### [Your goal]
Those lines of the records that contain "help" are to be located and copied.

### [Supplied material]
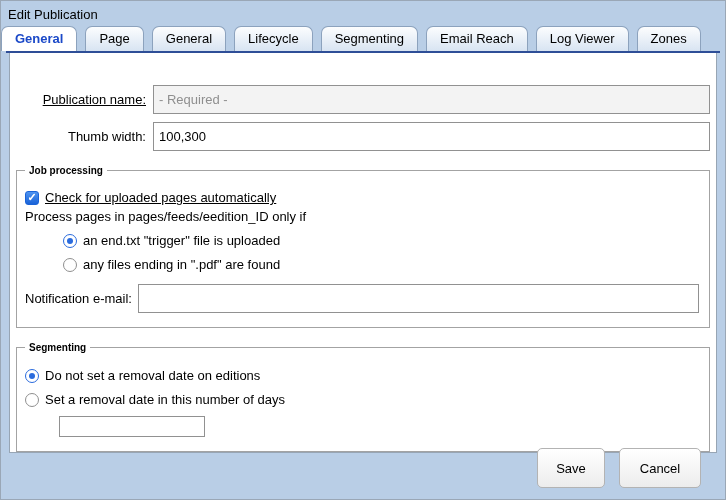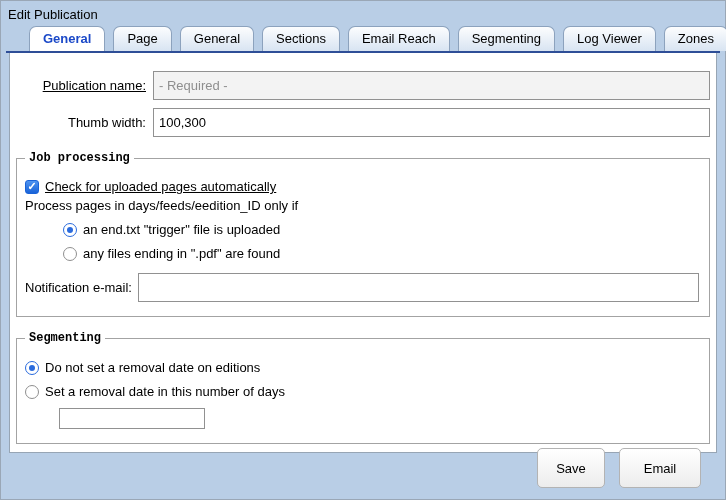--- a/index.html
+++ b/index.html
@@ -18,21 +18,21 @@
     border:1px solid #9aa7b6;
   }
   .window-title {
     padding:6px 8px 3px 7px;
     font-weight:normal;
     font-size:13px;
   }
   
   .tabbar {
     display:flex; align-items:flex-end;
-    padding-left:28px; gap:8px;
+    padding-left:0; gap:8px;
     height:26px;
   }
   .tab {
     padding:4px 13px 5px;
     background:linear-gradient(#fcfdfe,#d8e4f2);
     border:1px solid #8ca2bd;
     border-bottom:none;
     border-radius:7px 7px 0 0;
     font-size:13px;
     white-space:nowrap;
@@ -44,42 +44,42 @@
     font-weight:bold;
   }
   .tab-underline { height:2px; background:#2e4e97; margin:0 5px; }
   
   .panel {
     margin:0 8px;
     background:#fff;
     border:1px solid #97a5b4;
     border-top:none;
     height:400px;
-    padding-top:10px;
+    padding-top:24px;
   }
   .form-row { display:flex; align-items:center; margin:8px 6px 8px 6px; }
   .form-row .field-label {
     width:130px; text-align:right; margin-right:7px; white-space:nowrap;
   }
   .textfield {
     flex:1; height:29px;
     border:1px solid #919191;
     padding:1px 5px;
     font:13px "Liberation Sans", sans-serif;
     background:#fff;
     outline:none;
   }
   .textfield.required-empty { background:#f3f3f3; color:#8f8f8f; }
   .help-underline { text-decoration:underline; }
   fieldset {
     margin:14px 6px 0 6px;
     border:1px solid #a3a3a3;
     padding:6px 10px 12px 8px;
   }
-  legend { font-weight:bold; padding:0 4px; font-size:12px;font-family:Liberation Mono, monospace; }
+  legend { font-weight:bold; padding:0 4px; font-size:10px; }
   .check-row, .radio-row, .notify-row { display:flex; align-items:center; }
   .check-row { margin:8px 0 2px 0; }
   .checkbox {
     width:14px; height:14px; flex:none;
     border-radius:3px;
     border:1px solid #8f8f8f;
     background:#fff;
     margin-right:6px;
     position:relative;
   }
@@ -143,23 +143,23 @@
 <body>
 
 <div class="dialog">
 
   <div class="window-title">Edit Publication</div>
 
   <div class="tabbar">
     <div class="tab active">General</div>
     <div class="tab">Page</div>
     <div class="tab">General</div>
-    <div class="tab">Sections</div>
+    <div class="tab">Lifecycle</div>
+    <div class="tab">Segmenting</div>
     <div class="tab">Email Reach</div>
-    <div class="tab">Segmenting</div>
     <div class="tab">Log Viewer</div>
     <div class="tab">Zones</div>
   </div>
   <div class="tab-underline"></div>
 
   <div class="panel">
 
     <div class="form-row">
       <label class="field-label help-underline">Publication name:</label>
       <input class="textfield required-empty" type="text" value="- Required -" style="">
@@ -171,21 +171,21 @@
     </div>
 
     <fieldset>
       <legend>Job processing</legend>
 
       <div class="check-row">
         <span class="checkbox checked"></span>
         <span class="help-underline">Check for uploaded pages automatically</span>
       </div>
 
-      <div class="intro-text">Process pages in days/feeds/eedition_ID only if</div>
+      <div class="intro-text">Process pages in pages/feeds/eedition_ID only if</div>
 
       <div class="radio-row indented">
         <span class="radio selected"></span>
         <span>an end.txt "trigger" file is uploaded</span>
       </div>
 
       <div class="radio-row indented">
         <span class="radio"></span>
         <span>any files ending in ".pdf" are found</span>
       </div>
@@ -209,16 +209,16 @@
         <span>Set a removal date in this number of days</span>
       </div>
 
       <input class="days-input" type="text" value="" style="">
     </fieldset>
 
   </div>
 
   <div class="button-bar">
     <button class="btn save">Save</button>
-    <button class="btn cancel">Email</button>
+    <button class="btn cancel">Cancel</button>
   </div>
 
 </div>
 
 </body></html>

### [Answer section]
   .help-underline { text-decoration:underline; }
       <label class="field-label help-underline">Publication name:</label>
         <span class="help-underline">Check for uploaded pages automatically</span>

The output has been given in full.